Last night he had confided to her his dream, his “vision” as he’d called it, that God wanted him to go to Wales and preach His gospel to the poor coal miners. Lily’s first reaction had been a kind of subdued horror over the bleak prospect. But her dread had faded, and now any feeble unwillingness she might feel was buried under indifference and inertia. If Lewis had told her that God wanted him to hunt whales in the North Sea, she would have followed passively and tried her best to be a good whaler’s wife. She simply didn’t care. She’d stopped caring the night Devon had shoved her against a wall and told her that she’d shot his brother.

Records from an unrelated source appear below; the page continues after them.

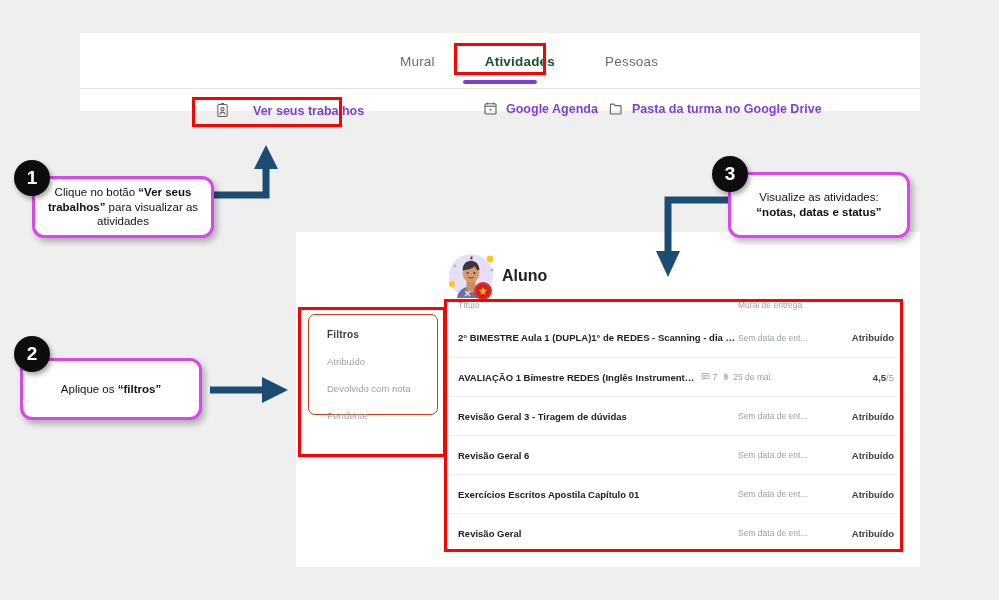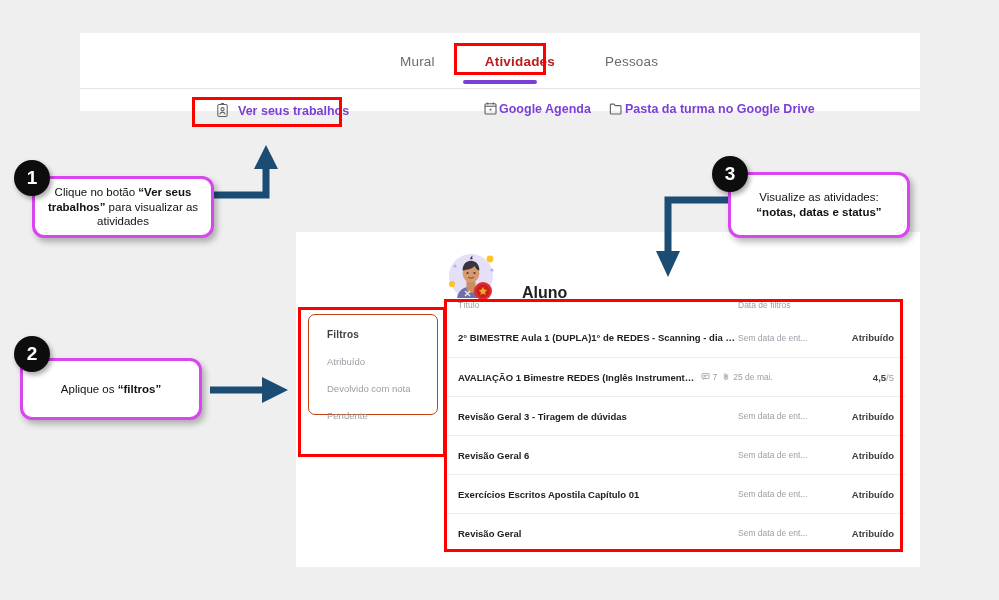--- a/index.html
+++ b/index.html
@@ -29,7 +29,7 @@
     padding:6px 10px; white-space:nowrap; cursor:pointer;
     position:relative;
   }
-  .tab.active { color:#b91c1c; font-weight:700; }
+  .tab.active { color:#14532d; font-weight:700; }
   #tab-atividades-hl {
     position:absolute; left:454px; top:43px; width:92px; height:32px;
     border:3px solid #ff0000; pointer-events:none;

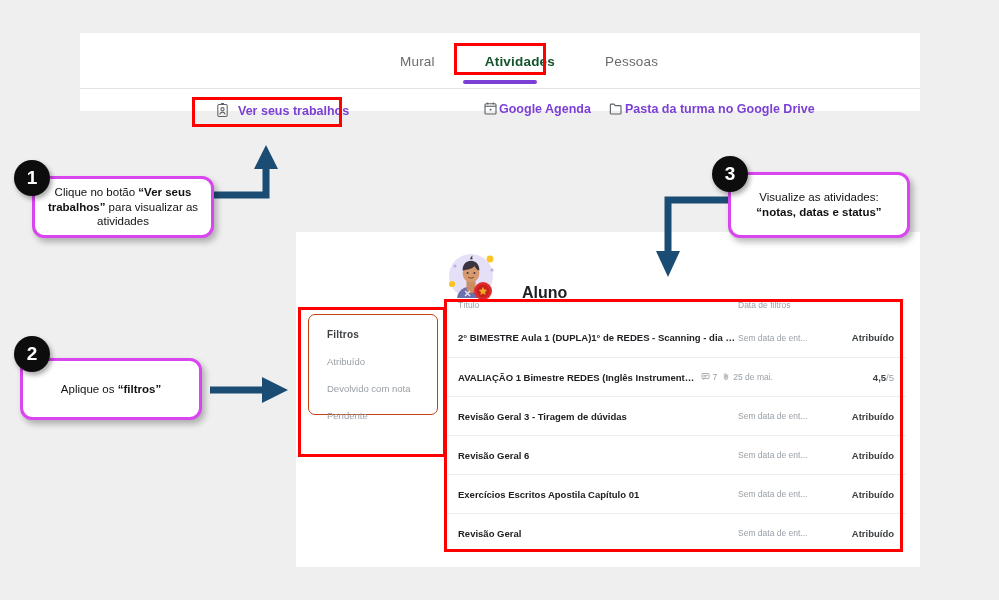--- a/index.html
+++ b/index.html
@@ -44,7 +44,7 @@
   }
   #btn-ver-trabalhos {
     position:absolute; left:129px; top:10px;
-    display:flex; align-items:center; gap:8px;
+    display:flex; align-items:center; gap:23px;
     padding:4px 6px; cursor:pointer;justify-content:space-between;
   }
   #btn-ver-trabalhos .lbl { font-size:12.5px; color:#7c3fd6; font-weight:600; white-space:nowrap;}

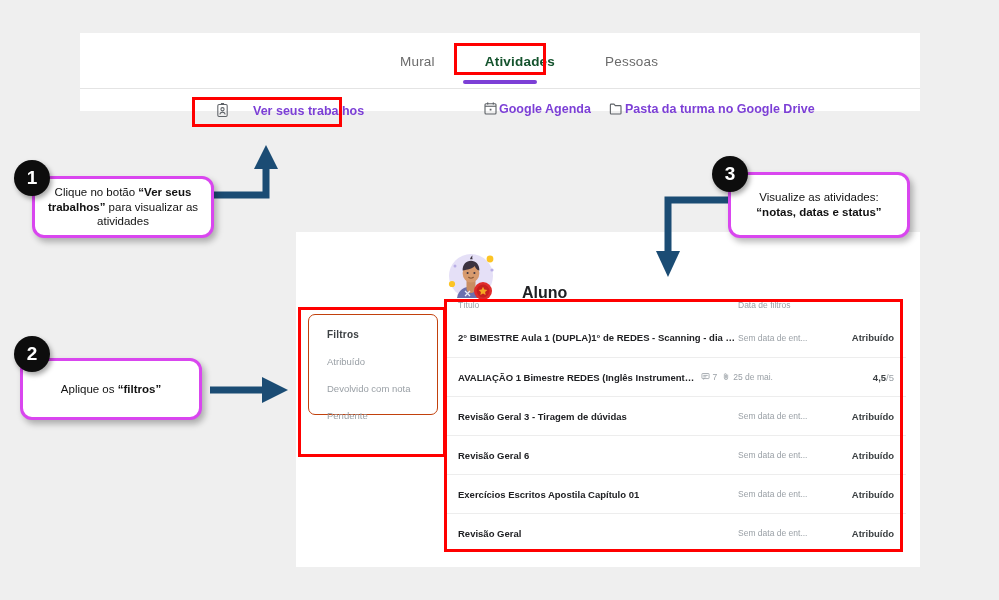--- a/index.html
+++ b/index.html
@@ -54,7 +54,7 @@
   }
   .rlink {
     position:absolute; top:12px;
-    display:flex; align-items:center; gap:1px; cursor:pointer;
+    display:flex; align-items:center; gap:8px; cursor:pointer;
   }
   .rlink .lbl { font-size:12.5px; color:#7c3fd6; font-weight:600; white-space:nowrap;}
   #link-agenda { left:403px; }

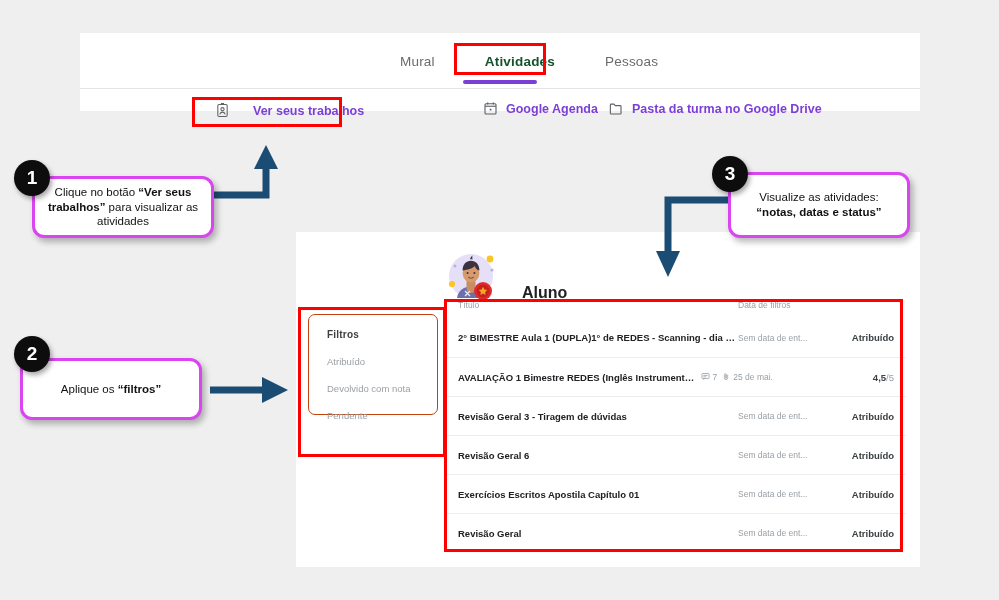--- a/index.html
+++ b/index.html
@@ -69,7 +69,7 @@
   }
   #student-header {
     position:absolute; left:150px; top:18px;
-    display:flex; align-items:flex-end; gap:24px;
+    display:flex; align-items:center; gap:4px;
   }
   #avatar { width:52px; height:52px; position:relative; }
   #student-name { font-size:16px; font-weight:700; color:#202124; }

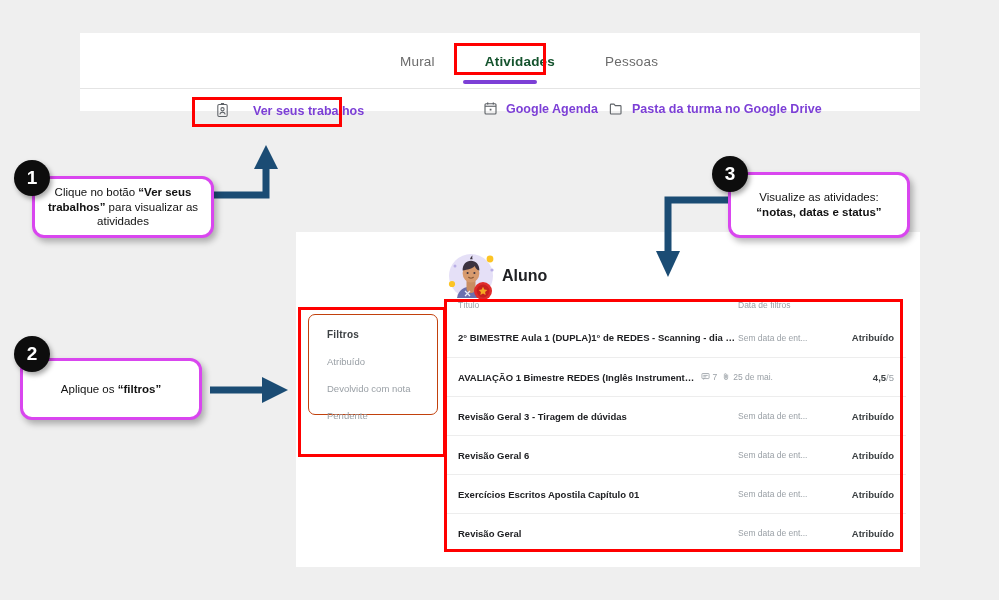--- a/index.html
+++ b/index.html
@@ -240,7 +240,7 @@
   <div id="table-wrap">
     <div id="table-head">
       <div class="th title-col">Título</div>
-      <div class="th date-col">Data de filtros</div>
+      <div class="th date-col">Mural de entrega</div>
       <div class="th" style="flex:1"></div>
     </div>
     <div id="table-body">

She’d stolen a horse and enough money to pay for coach fare back to Lyme Regis. During every minute of the nightmarish journey, she’d expected him to ride up and stop her—and then kill her, or beat her, or at least arrest her. In Lyme, Mrs. Troublefield had taken her in. She’d already forwarded a letter to Lily in Cornwall, she told her. From Exeter? Yes—so Lily knew it must be from Soames. She’d written to him immediately, saying she’d missed his letter, would he please write again? She told him she reg
retted what had happened and thanked God he was all right. If he could find it in his heart to forgive her, and if by some miracle Lewis still had any affection for her at all, she would be honored to become his wife.
Soames had written back by return mail. All was forgiven; come at once. He’d even enclosed money for her to hire a post chaise.
Three weeks had passed since then. The banns had been published, the wedding would take place tomorrow. Soames’s haste had appalled her at first, until she’d considered how perfectly it accorded with her own secret needs. Need, rather; she only had one now: to give the child she was carrying a father.
“Are you feeling better, dear?”
“Thank you, yes, Mrs. Soames, I’m perfectly all right now.” Soames’s wife, Ruth, was a silent, pathetic woman, small and self-effacing, who spoke in shy bursts of speech and then turned away or looked down to hide some inexplicable embarrassment. Lily had hardly gotten a hundred words out of her since she’d arrived. She was completely cowed by her husband, who ignored her except to give her gruff orders. But she’d been kind to Lily in her bashful way, and for that she would always be grateful. Lily began to tell Mrs. Soames what a lovely party it was and how delicious the food tasted, when Soames and a man she hadn’t noticed before bore down on them.
“Lily, Lewis, will you come inside for a moment?” Soames asked, smiling jovially. It wasn’t an invitation they could refuse, since he had a hand on their shoulders and was propelling them toward the house as he spoke. “This is Mr. Witt,” he added belatedly, indicating the gentleman with him. “He has some papers for you to sign—you know how lawyers are. The merest formality, and then you can go back to our guests.”
“What sort of papers. Father?” asked Lewis once they were in Soames’s study, a large, dark-paneled chamber lined with shelves of new-smelling books and decorated—rather incongruously for a clergyman, Lily thought—with hunting prints.
“Just a formality,” Soames repeated; “the signing over of the dowry.”